Sein Enkel, Siegfried Heinrich Rockstroh (1905 bis 1970), übernahm das florierende Unternehmen als Geschäftsführer einer Erbengemeinschaft, bis er 1936 die als Bürgerbräu Kitzingen Siegfried Heinrich Rockstroh firmierende Brauerei in Besitz nahm, die beim Bombenangriff auf Kitzingen am 23. Februar 1945 großen Schaden erlitt. Der notwendige Wiederaufbau und eine Modernisierung erfolgten in den folgenden Jahren unter enormen Anstrengungen. Das Sudhaus, eine neue Flaschenabfüllanlage, Gär- und Lagerkeller, die Dampf- und Kälteversorgung, alles musste erneuert werden. Die Erweiterung der Produktpalette 1950 mit Fruchtlimonaden und die ständigen Bemühungen, das Biersortiment und dessen Absatz zu optimieren, führten zum Erfolg.

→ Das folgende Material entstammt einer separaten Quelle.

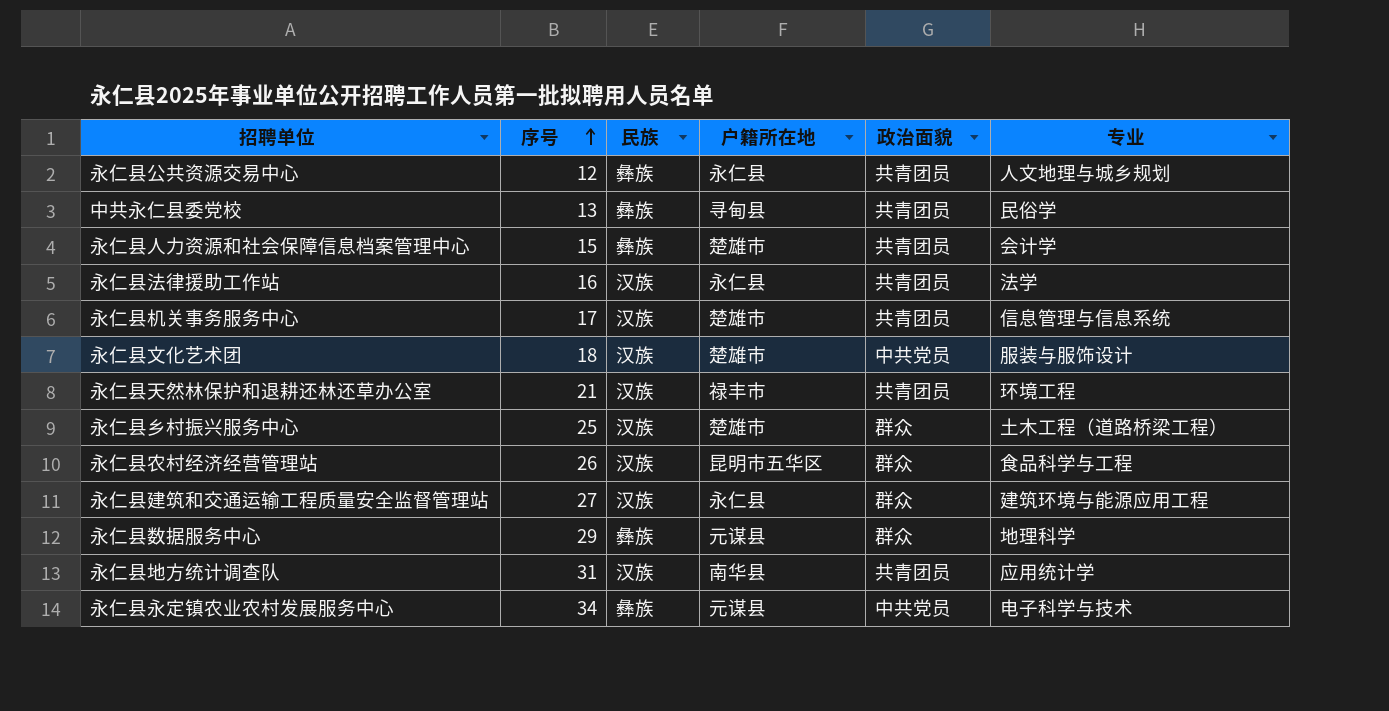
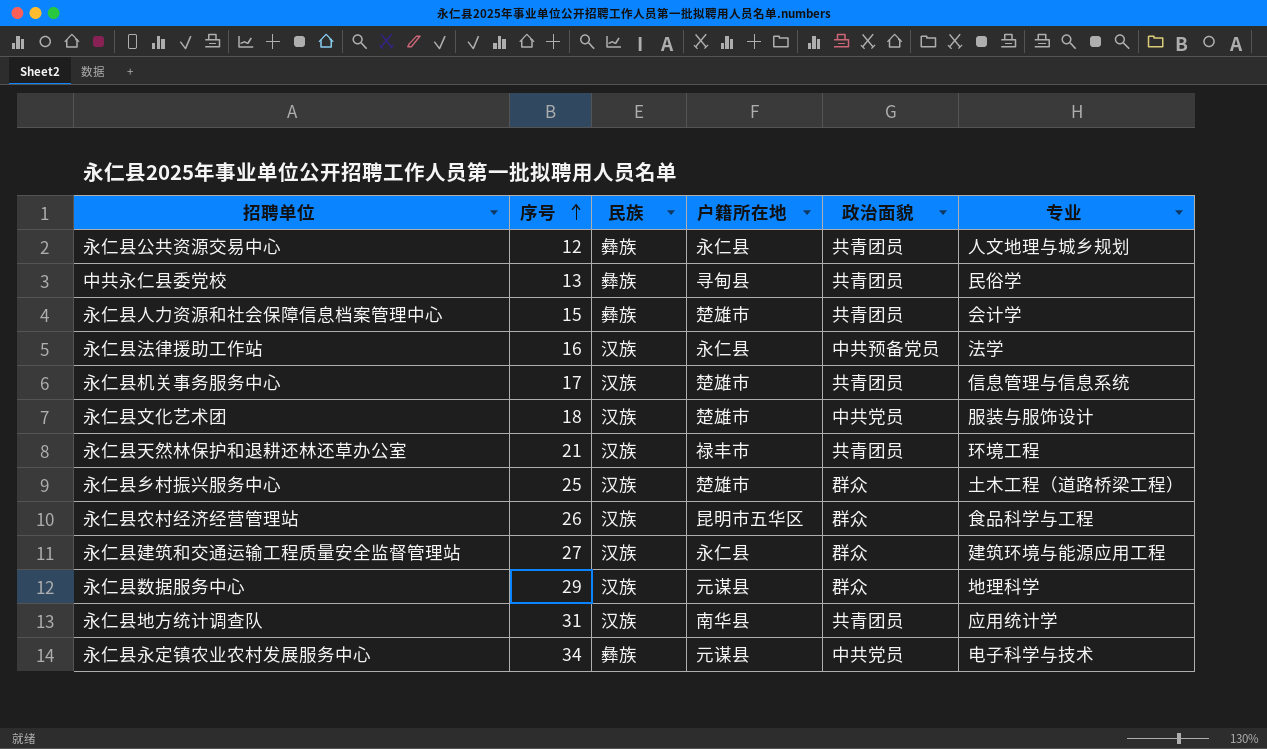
永仁县法律援助工作站 | 政治面貌: 共青团员 -> 中共预备党员
永仁县数据服务中心 | 民族: 彝族 -> 汉族

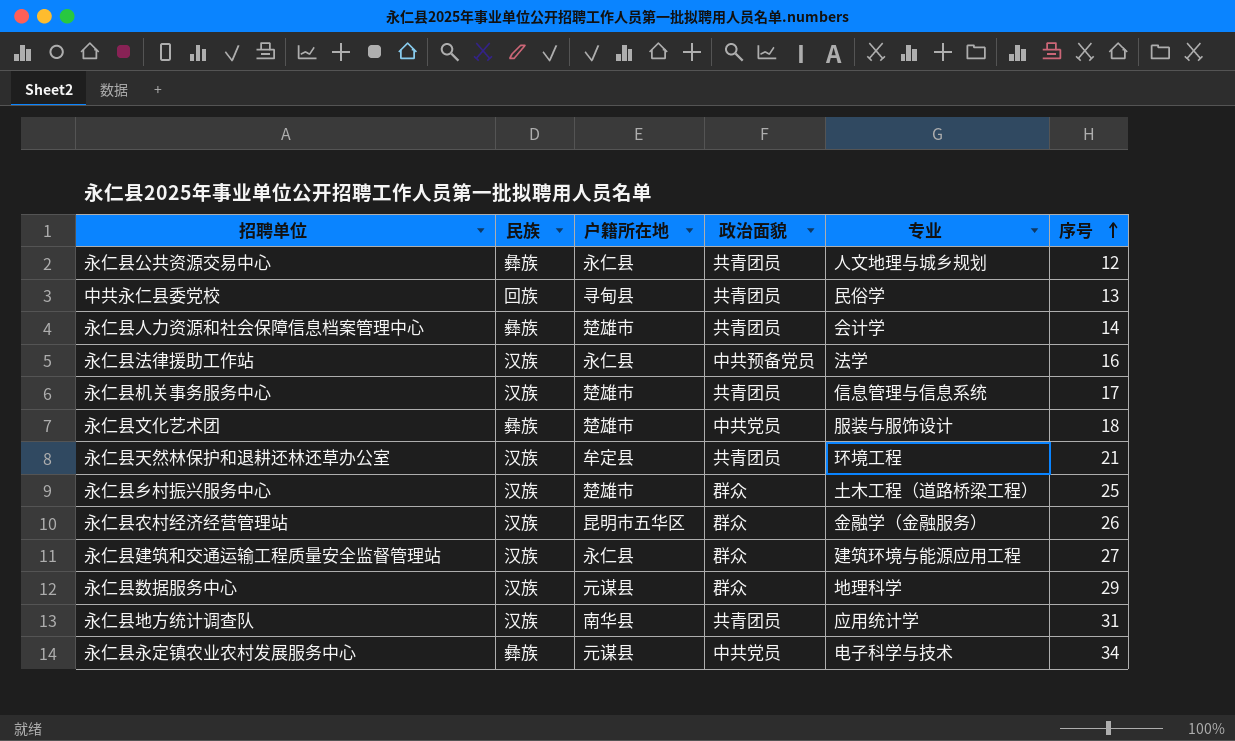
column 序号 | position: 2 -> 6
中共永仁县委党校 | 民族: 彝族 -> 回族
永仁县人力资源和社会保障信息档案管理中心 | 序号: 15 -> 14
永仁县文化艺术团 | 民族: 汉族 -> 彝族
永仁县天然林保护和退耕还林还草办公室 | 户籍所在地: 禄丰市 -> 牟定县
永仁县农村经济经营管理站 | 专业: 食品科学与工程 -> 金融学（金融服务）

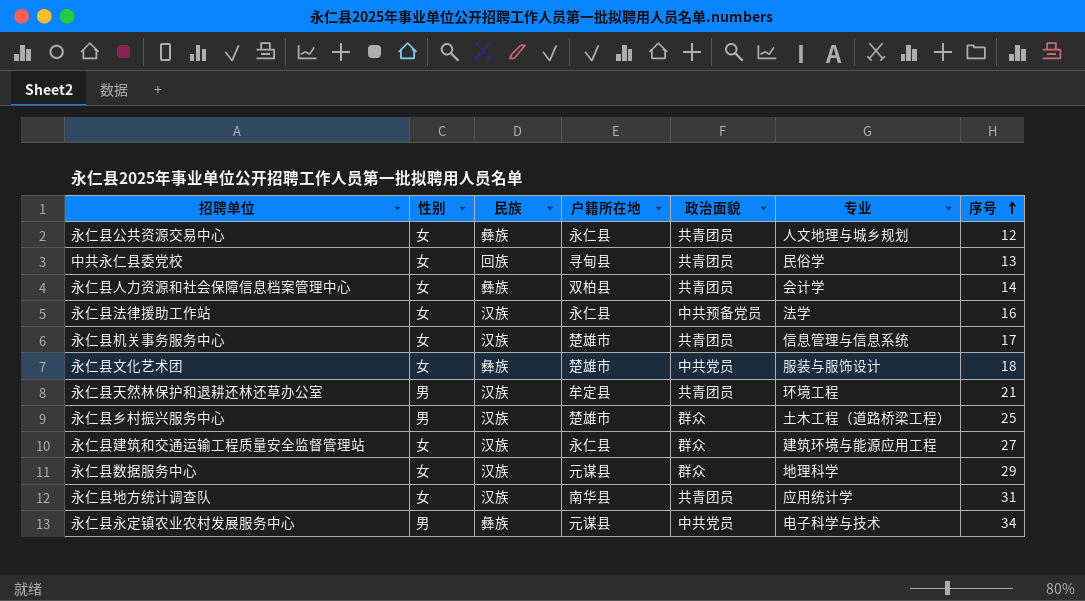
column 性别 | position: none -> 2
row 永仁县农村经济经营管理站: 汉族 | 昆明市五华区 | 群众 | 金融学（金融服务） | 26 -> none
永仁县人力资源和社会保障信息档案管理中心 | 户籍所在地: 楚雄市 -> 双柏县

Mit der Traditionsmarke Bayerisch Gold traf man den Geschmack der Biertrinker ebenso, wie ab den 1960er Jahren mit der Marke Hadla Pils, die sich sogleich großer Beliebtheit erfreute. Das Leben Siegfried Heinrich Rockstrohs war bis zu seinem Tode im Jahr 1970 angefüllt mit dem steten Bemühen, die Brauerei auf dem neuesten Stand der Technik zu halten und den Absatz zu expandieren.

Die Familie Fiebig

Die Nachfolge trat Rockstrohs Tochter Ingrid an, eine ausgebildete Braumeisterin, zusammen mit ihrem Mann, dem Braumeister Karl-Heinz Fiebig, als Geschäftsführer der Bürgerbräu KG. Mit der neuen Biermarke Ur-Kitzing, einem dunklen Märzenbier, konnte die Bürgerbräu bei der Kundschaft ab 1978 punkten.

Die Brauereiinhaber standen jedoch – wie schon ihre Vorgänger – immer wieder vor der Herausforderung, den Betrieb modernisieren zu müssen, um sich im stetig wachsenden Konkurrenzkampf eine solide Position zu sichern. Der Standort, inmitten der Altstadt Kitzingens, ohne Erweiterungsmöglichkeiten und mit seinen verkehrstechnischen Einschränkungen, erwies sich zudem als problematisch. Dennoch entschied sich die Familie Fiebig, nicht zuletzt wegen des eigenen Tiefbrunnens, gegen eine Aussiedlung auf die grüne Wiese. So konnte die Bürgerbräu 1982 ihr 175-jähriges Gründungsjubiläum in der angestammten Umgebung, im Herzen der Stadt, kräftig feiern.

Mit dem Tode Karl-Heinz Fiebigs 1993 lag die Verantwortung für das Familienunternehmen nun ausschließlich in den Händen von Ingrid Fiebig. Der Strukturwandel auf dem Biermarkt, im Vertrieb, der Konkurrenzdruck durch Industriebiere und das veränderte Konsumentenverhalten veränderten die Situation auch für die Bürgerbräu KG grundlegend. 1998 entschloss man sich zur Einstellung der Bierfabrikation und übergab das operative Geschäft an die Kulmbacher Brauerei AG. Das Brauereigelände ist nach langjährigem Leerstand zur Zeit eine Baustelle. Eine moderne Wohnanlage wird die alte Brauerei ablösen.